**RECORDED INFORMATION**:
::::::

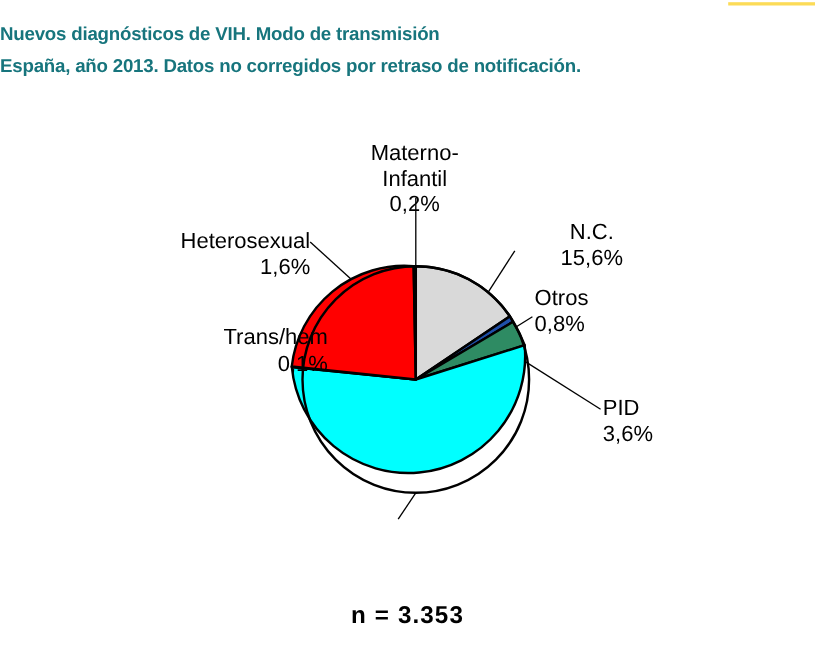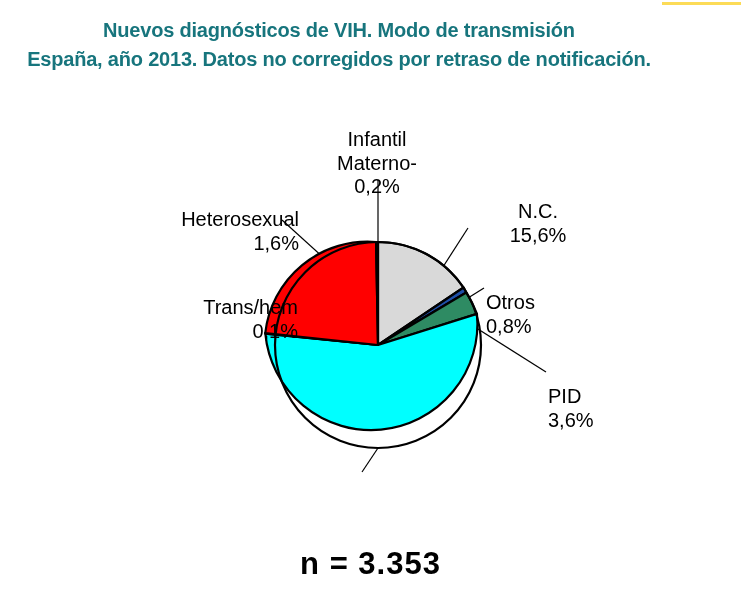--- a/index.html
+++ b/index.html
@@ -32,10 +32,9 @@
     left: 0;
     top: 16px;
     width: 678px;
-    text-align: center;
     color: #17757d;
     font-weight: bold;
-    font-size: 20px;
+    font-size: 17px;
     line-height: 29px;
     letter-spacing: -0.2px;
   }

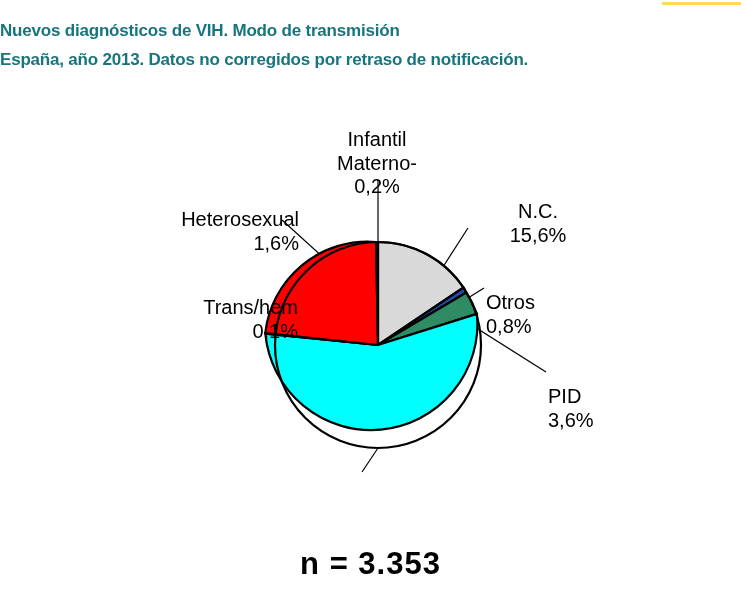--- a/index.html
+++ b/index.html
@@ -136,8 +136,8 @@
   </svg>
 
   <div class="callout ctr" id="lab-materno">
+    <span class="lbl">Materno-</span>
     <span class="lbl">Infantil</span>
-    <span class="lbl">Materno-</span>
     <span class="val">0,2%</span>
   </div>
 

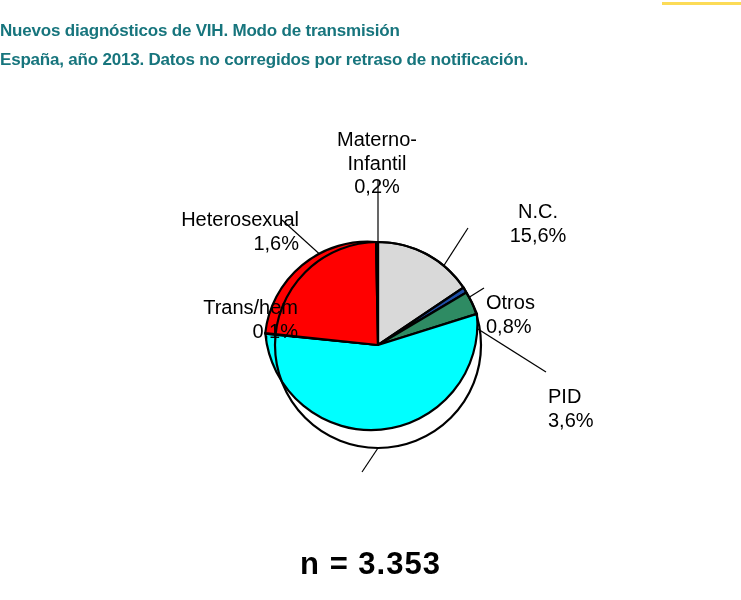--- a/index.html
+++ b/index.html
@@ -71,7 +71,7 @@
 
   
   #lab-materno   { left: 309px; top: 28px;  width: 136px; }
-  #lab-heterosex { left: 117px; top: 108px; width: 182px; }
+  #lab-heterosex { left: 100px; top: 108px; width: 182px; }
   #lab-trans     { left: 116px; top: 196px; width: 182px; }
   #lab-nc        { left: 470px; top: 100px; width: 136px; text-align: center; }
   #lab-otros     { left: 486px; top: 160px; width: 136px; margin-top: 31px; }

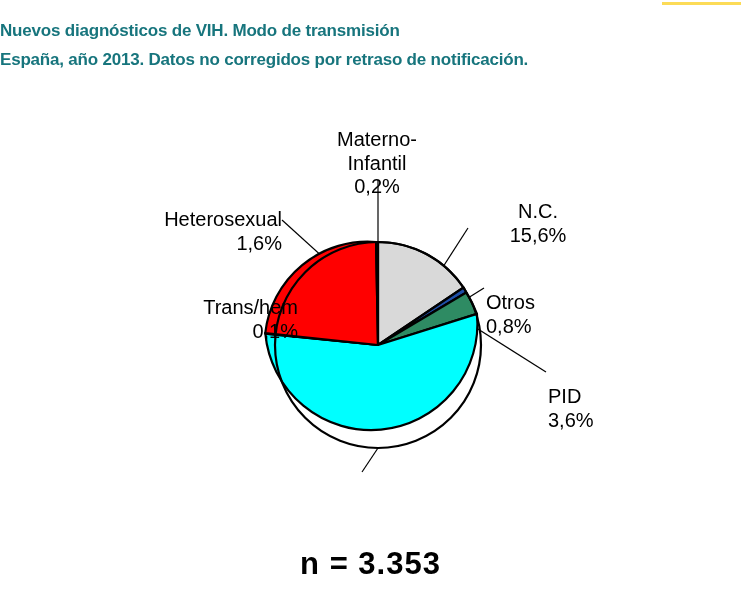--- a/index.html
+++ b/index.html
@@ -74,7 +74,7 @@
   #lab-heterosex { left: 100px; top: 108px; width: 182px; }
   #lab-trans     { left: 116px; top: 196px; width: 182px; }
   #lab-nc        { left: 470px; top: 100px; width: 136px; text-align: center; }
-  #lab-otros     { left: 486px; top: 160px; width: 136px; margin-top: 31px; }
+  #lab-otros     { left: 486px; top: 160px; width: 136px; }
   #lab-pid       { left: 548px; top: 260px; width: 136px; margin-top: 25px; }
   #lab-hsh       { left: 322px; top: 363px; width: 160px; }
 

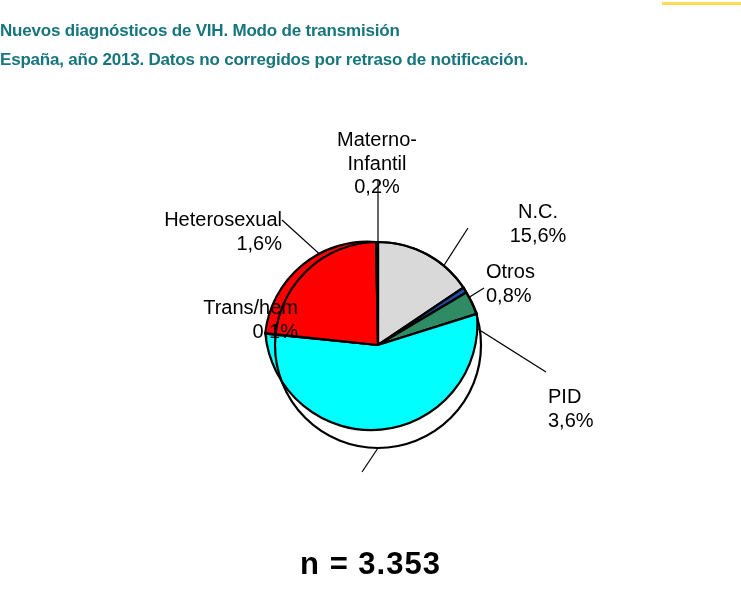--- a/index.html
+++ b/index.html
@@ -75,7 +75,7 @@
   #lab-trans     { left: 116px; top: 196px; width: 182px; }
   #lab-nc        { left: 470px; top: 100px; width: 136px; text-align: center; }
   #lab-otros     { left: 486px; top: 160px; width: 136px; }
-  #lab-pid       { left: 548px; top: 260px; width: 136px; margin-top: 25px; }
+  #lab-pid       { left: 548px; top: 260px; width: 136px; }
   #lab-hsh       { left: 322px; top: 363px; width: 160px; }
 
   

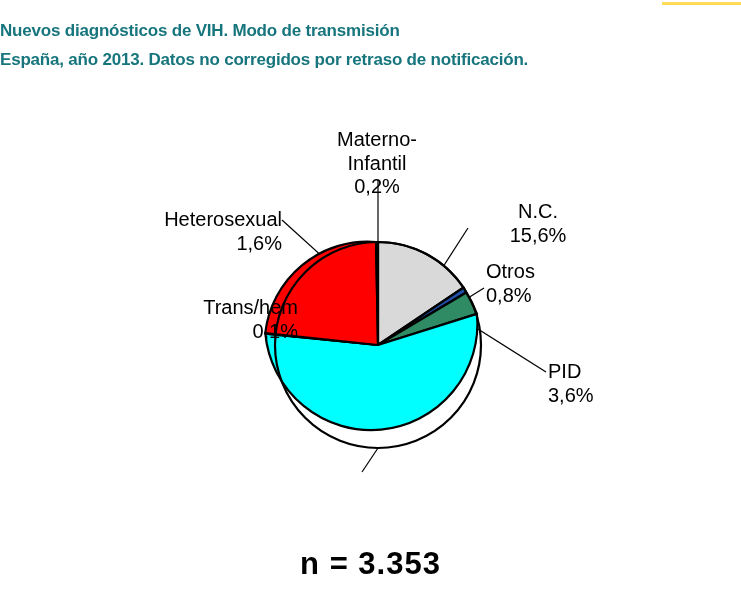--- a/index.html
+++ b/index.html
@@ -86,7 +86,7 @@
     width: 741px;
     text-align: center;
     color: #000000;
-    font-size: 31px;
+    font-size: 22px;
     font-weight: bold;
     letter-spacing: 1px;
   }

::::::

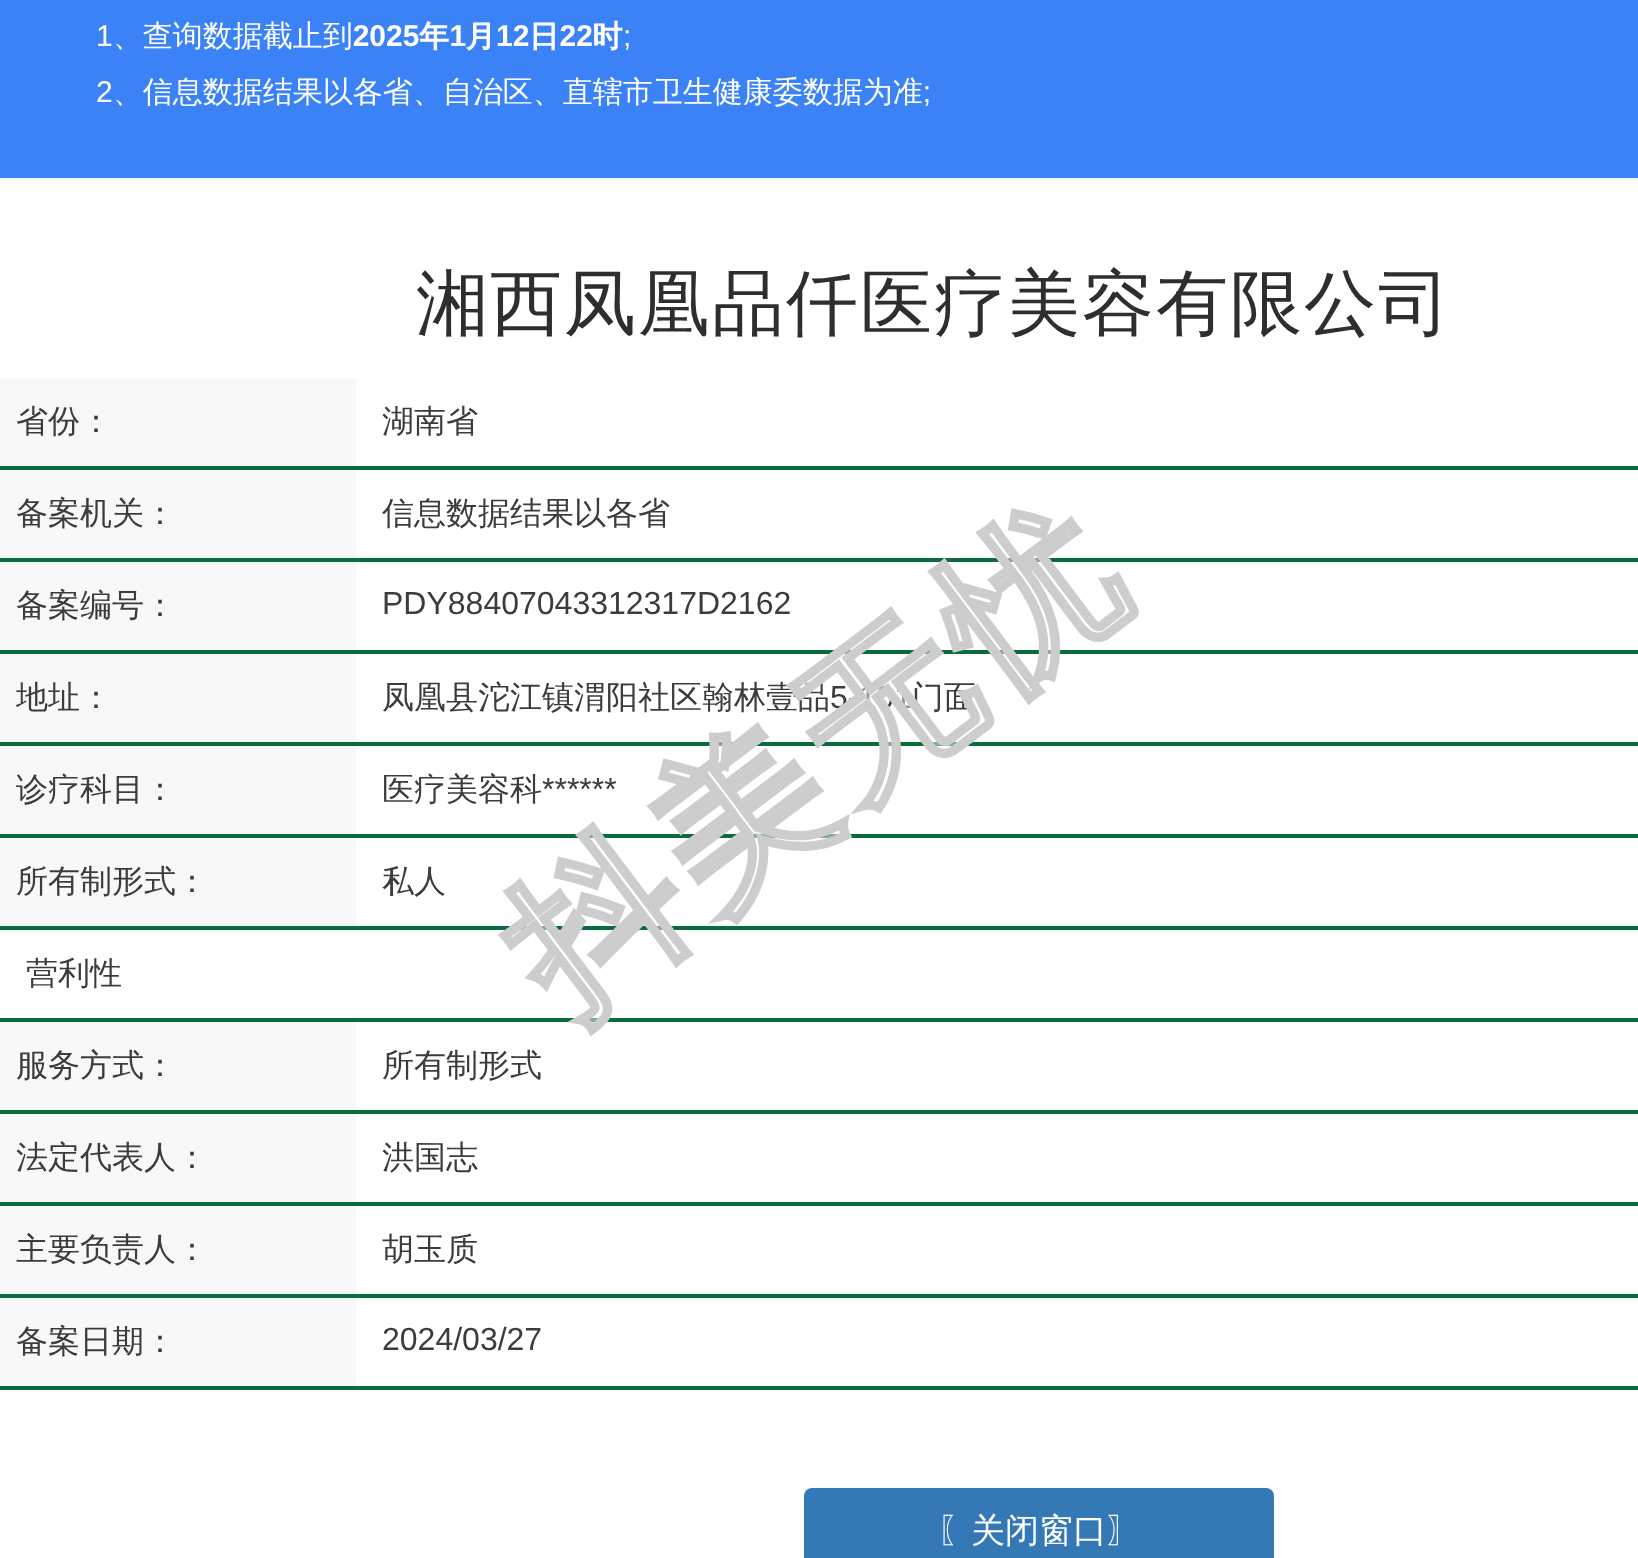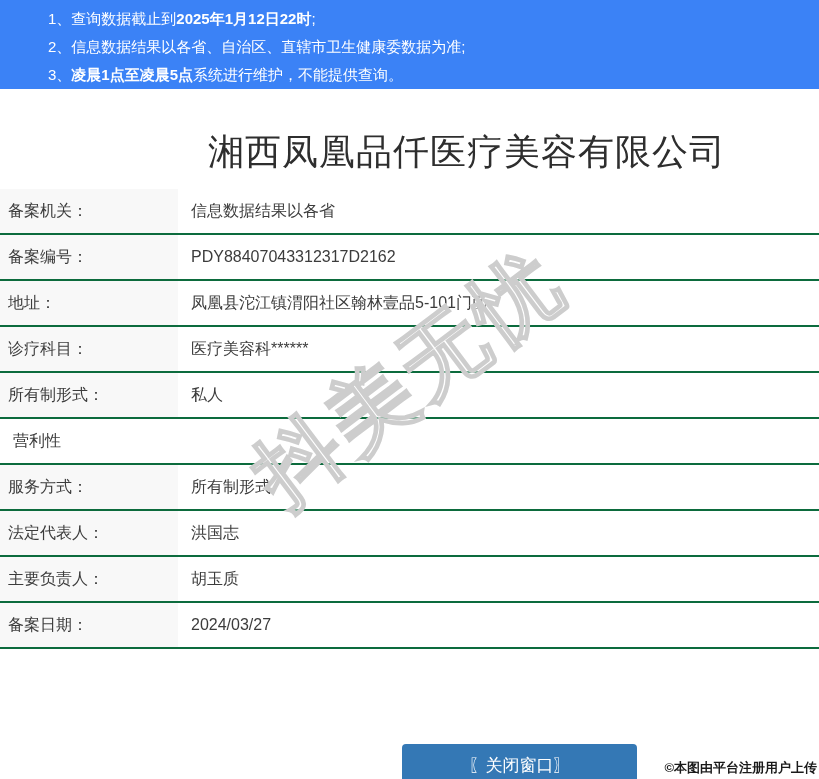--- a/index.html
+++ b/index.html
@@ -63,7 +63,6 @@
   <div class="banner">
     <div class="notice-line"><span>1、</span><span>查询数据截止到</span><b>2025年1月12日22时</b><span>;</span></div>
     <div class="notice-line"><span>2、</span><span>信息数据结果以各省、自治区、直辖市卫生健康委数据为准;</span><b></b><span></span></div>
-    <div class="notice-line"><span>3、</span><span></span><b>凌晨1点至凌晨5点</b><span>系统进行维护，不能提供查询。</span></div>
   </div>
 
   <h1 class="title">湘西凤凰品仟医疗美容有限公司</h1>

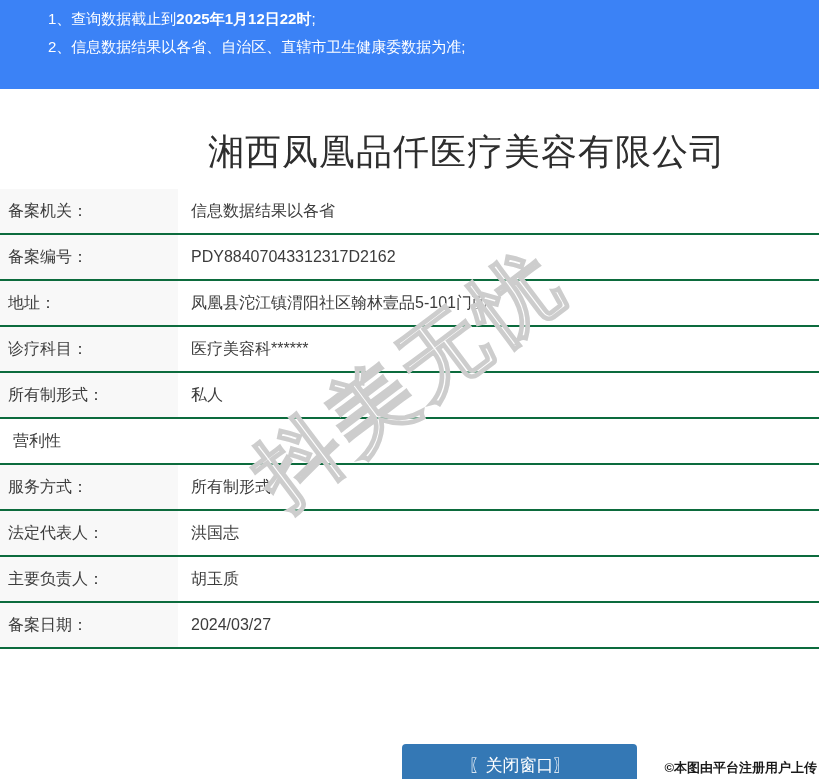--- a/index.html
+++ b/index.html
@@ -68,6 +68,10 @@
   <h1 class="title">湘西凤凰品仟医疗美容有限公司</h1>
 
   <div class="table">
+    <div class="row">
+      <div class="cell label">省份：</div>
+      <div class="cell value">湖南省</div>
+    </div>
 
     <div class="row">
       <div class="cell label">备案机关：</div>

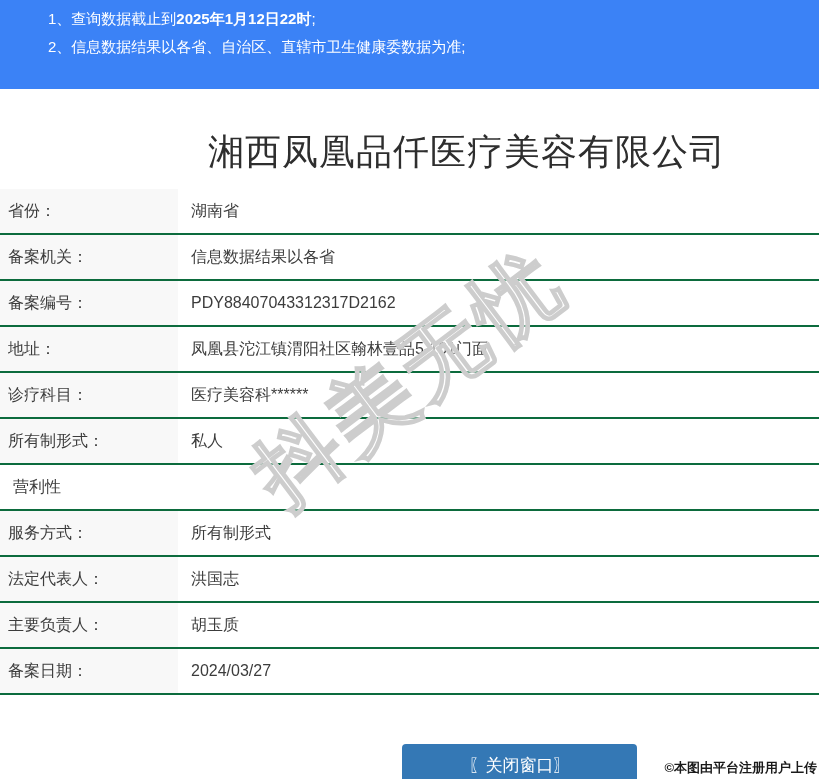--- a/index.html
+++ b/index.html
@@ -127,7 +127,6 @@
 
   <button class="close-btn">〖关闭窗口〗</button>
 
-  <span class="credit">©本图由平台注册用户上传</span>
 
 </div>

::::::

**WORK REQUIRED**:
Starting from the line with "-32,10 +32,9 @@" in the records above, repeat each line exactly until you have written the line with "309px; top: 28px;", then stop; drop the pictures.

**SOLUTION TO THIS PROBLEM**:
@@ -32,10 +32,9 @@
     left: 0;
     top: 16px;
     width: 678px;
-    text-align: center;
     color: #17757d;
     font-weight: bold;
-    font-size: 20px;
+    font-size: 17px;
     line-height: 29px;
     letter-spacing: -0.2px;
   }

--- a/index.html
+++ b/index.html
@@ -136,8 +136,8 @@
   </svg>
 
   <div class="callout ctr" id="lab-materno">
+    <span class="lbl">Materno-</span>
     <span class="lbl">Infantil</span>
-    <span class="lbl">Materno-</span>
     <span class="val">0,2%</span>
   </div>
 

--- a/index.html
+++ b/index.html
@@ -71,7 +71,7 @@
 
   
   #lab-materno   { left: 309px; top: 28px;  width: 136px; }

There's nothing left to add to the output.